*** Opening of Records provided ***
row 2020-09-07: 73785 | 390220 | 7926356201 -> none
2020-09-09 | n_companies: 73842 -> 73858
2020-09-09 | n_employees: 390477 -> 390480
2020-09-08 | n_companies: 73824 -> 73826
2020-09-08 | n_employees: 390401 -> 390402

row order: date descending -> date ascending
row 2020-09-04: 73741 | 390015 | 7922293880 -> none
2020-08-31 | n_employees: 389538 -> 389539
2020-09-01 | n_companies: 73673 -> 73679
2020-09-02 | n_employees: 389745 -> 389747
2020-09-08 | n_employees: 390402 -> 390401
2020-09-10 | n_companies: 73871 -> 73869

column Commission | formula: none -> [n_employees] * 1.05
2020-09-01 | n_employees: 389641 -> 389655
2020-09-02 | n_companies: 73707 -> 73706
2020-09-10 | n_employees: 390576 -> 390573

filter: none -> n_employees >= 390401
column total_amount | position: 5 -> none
*** Close of Records provided ***
**What you will do**. In the entries above, find each line with the word "column" and show it.

**Task result**.
column Commission | formula: none -> [n_employees] * 1.05
column total_amount | position: 5 -> none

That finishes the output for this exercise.